Problem to work on. Write every line below out again exactly, images omitted.

Provided records section start

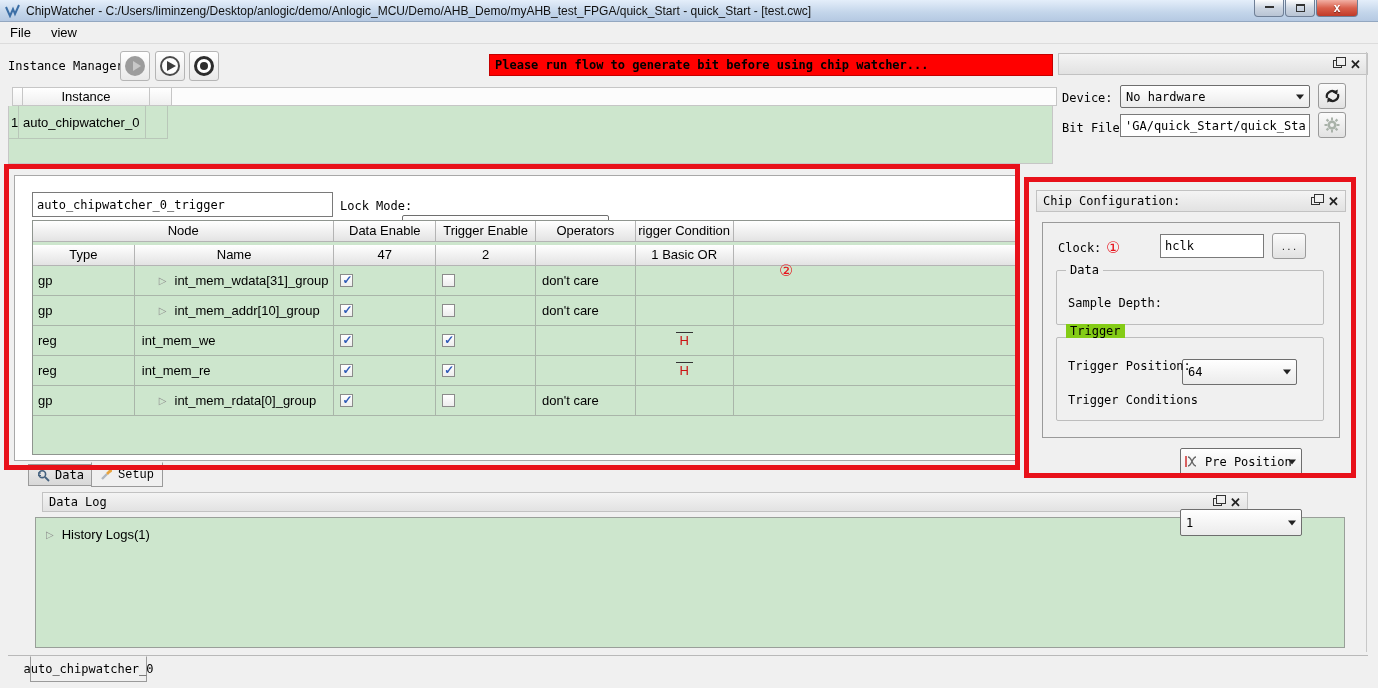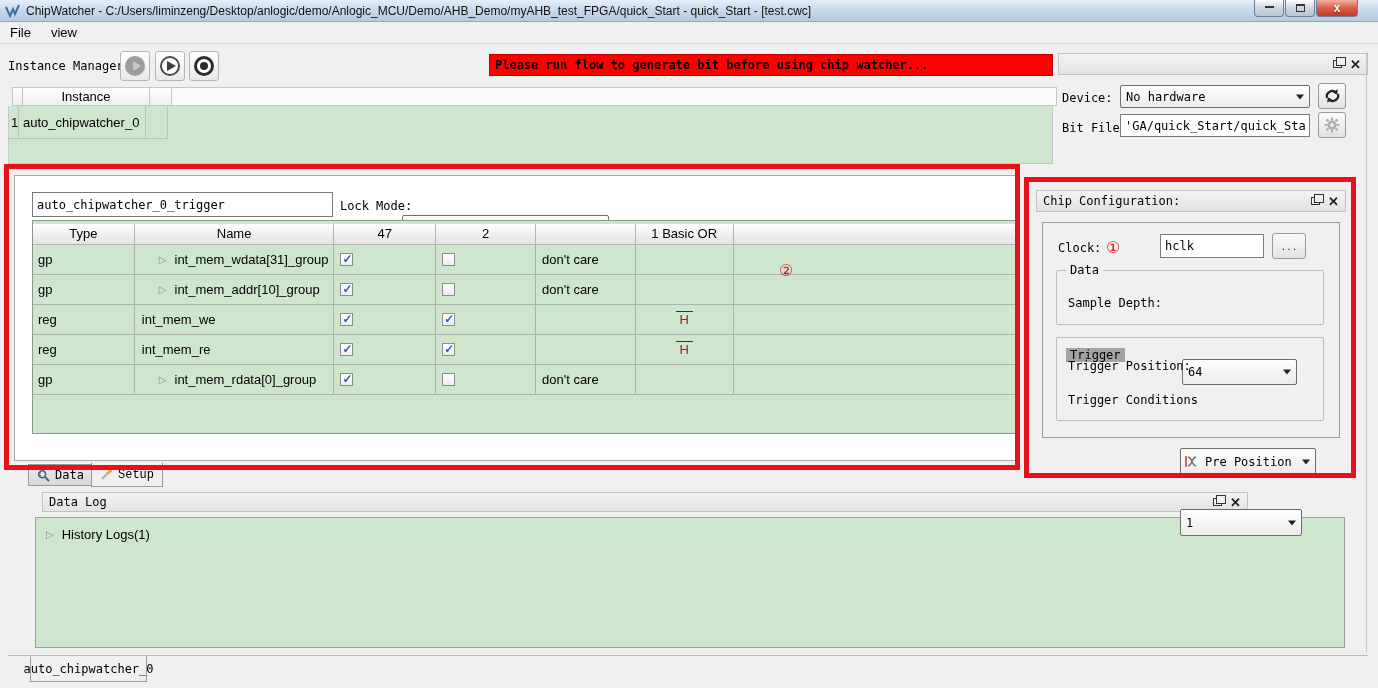--- a/index.html
+++ b/index.html
@@ -253,6 +253,14 @@
   </div>
 
   <div class="abs trig-table">
+    <div class="trow">
+      <div class="hcell" style="width:302px;">Node</div>
+      <div class="hcell" style="width:102px;">Data Enable</div>
+      <div class="hcell" style="width:100px;">Trigger Enable</div>
+      <div class="hcell" style="width:100px;">Operators</div>
+      <div class="hcell" style="width:98px;">rigger Condition</div>
+      <div class="hcell" style="width:282px; border-right:none;"></div>
+    </div>
     <div class="gaprow"></div>
     <div class="trow">
       <div class="hcell" style="width:102px;">Type</div>

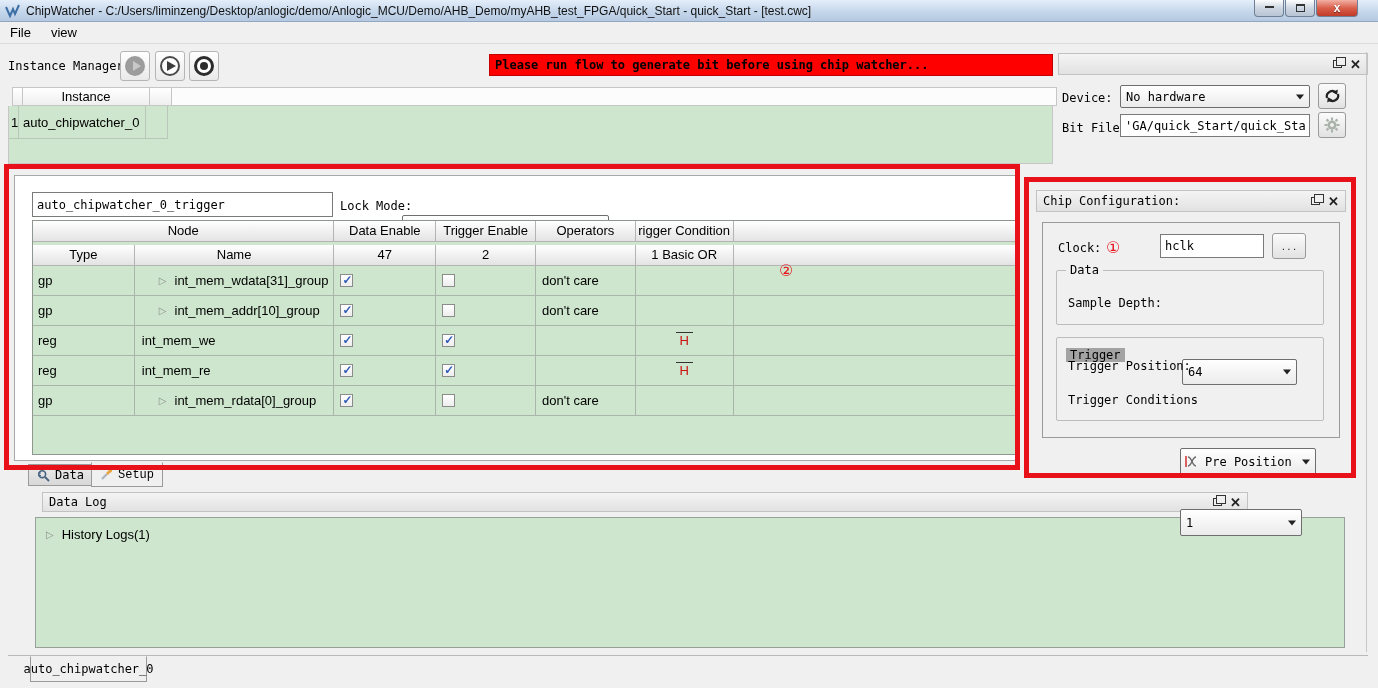--- a/index.html
+++ b/index.html
@@ -430,7 +430,7 @@
   </div>
 
   <div class="abs" style="left:1056px; top:337px; width:268px; height:84px; border:1px solid #bdbdbd; border-radius:2px; z-index:10;"></div>
-  <span class="abs field-label" style="left:1066px; top:348px; background:#a3a3a3; padding:0 4px; z-index:11;">Trigger</span>
+  <span class="abs field-label" style="left:1066px; top:324px; background:#84cc16; padding:0 4px; z-index:11;">Trigger</span>
   <span class="abs field-label" style="left:1068px; top:359px; z-index:11;">Trigger Position:</span>
   <div class="abs dropdown" style="left:1180px; top:352px; width:136px; height:27px; z-index:11;">
     <svg width="16" height="13" viewBox="0 0 16 13" style="margin-left:3px; flex:none;">

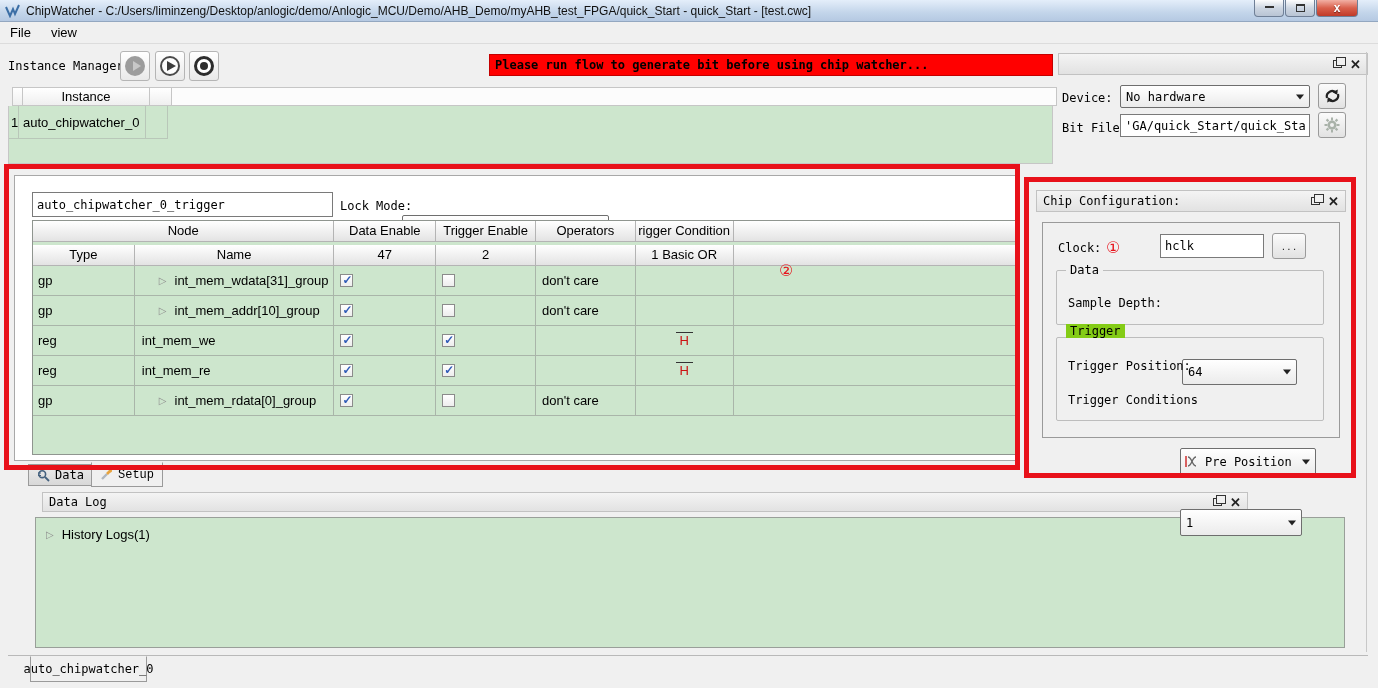--- a/index.html
+++ b/index.html
@@ -432,7 +432,7 @@
   <div class="abs" style="left:1056px; top:337px; width:268px; height:84px; border:1px solid #bdbdbd; border-radius:2px; z-index:10;"></div>
   <span class="abs field-label" style="left:1066px; top:324px; background:#84cc16; padding:0 4px; z-index:11;">Trigger</span>
   <span class="abs field-label" style="left:1068px; top:359px; z-index:11;">Trigger Position:</span>
-  <div class="abs dropdown" style="left:1180px; top:352px; width:136px; height:27px; z-index:11;">
+  <div class="abs dropdown" style="left:1180px; top:352px; width:122px; height:27px; z-index:11;">
     <svg width="16" height="13" viewBox="0 0 16 13" style="margin-left:3px; flex:none;">
         <line x1="2" y1="1" x2="2" y2="12" stroke="#cc2222" stroke-width="1.4"></line>
         <path d="M4 2 C8 2 8 11 12 11" fill="none" stroke="#666" stroke-width="1.3"></path>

Provided records section end

Response to the task.
--- a/index.html
+++ b/index.html
@@ -253,6 +253,14 @@
   </div>
 
   <div class="abs trig-table">
+    <div class="trow">
+      <div class="hcell" style="width:302px;">Node</div>
+      <div class="hcell" style="width:102px;">Data Enable</div>
+      <div class="hcell" style="width:100px;">Trigger Enable</div>
+      <div class="hcell" style="width:100px;">Operators</div>
+      <div class="hcell" style="width:98px;">rigger Condition</div>
+      <div class="hcell" style="width:282px; border-right:none;"></div>
+    </div>
     <div class="gaprow"></div>
     <div class="trow">
       <div class="hcell" style="width:102px;">Type</div>

--- a/index.html
+++ b/index.html
@@ -430,7 +430,7 @@
   </div>
 
   <div class="abs" style="left:1056px; top:337px; width:268px; height:84px; border:1px solid #bdbdbd; border-radius:2px; z-index:10;"></div>
-  <span class="abs field-label" style="left:1066px; top:348px; background:#a3a3a3; padding:0 4px; z-index:11;">Trigger</span>
+  <span class="abs field-label" style="left:1066px; top:324px; background:#84cc16; padding:0 4px; z-index:11;">Trigger</span>
   <span class="abs field-label" style="left:1068px; top:359px; z-index:11;">Trigger Position:</span>
   <div class="abs dropdown" style="left:1180px; top:352px; width:136px; height:27px; z-index:11;">
     <svg width="16" height="13" viewBox="0 0 16 13" style="margin-left:3px; flex:none;">

--- a/index.html
+++ b/index.html
@@ -432,7 +432,7 @@
   <div class="abs" style="left:1056px; top:337px; width:268px; height:84px; border:1px solid #bdbdbd; border-radius:2px; z-index:10;"></div>
   <span class="abs field-label" style="left:1066px; top:324px; background:#84cc16; padding:0 4px; z-index:11;">Trigger</span>
   <span class="abs field-label" style="left:1068px; top:359px; z-index:11;">Trigger Position:</span>
-  <div class="abs dropdown" style="left:1180px; top:352px; width:136px; height:27px; z-index:11;">
+  <div class="abs dropdown" style="left:1180px; top:352px; width:122px; height:27px; z-index:11;">
     <svg width="16" height="13" viewBox="0 0 16 13" style="margin-left:3px; flex:none;">
         <line x1="2" y1="1" x2="2" y2="12" stroke="#cc2222" stroke-width="1.4"></line>
         <path d="M4 2 C8 2 8 11 12 11" fill="none" stroke="#666" stroke-width="1.3"></path>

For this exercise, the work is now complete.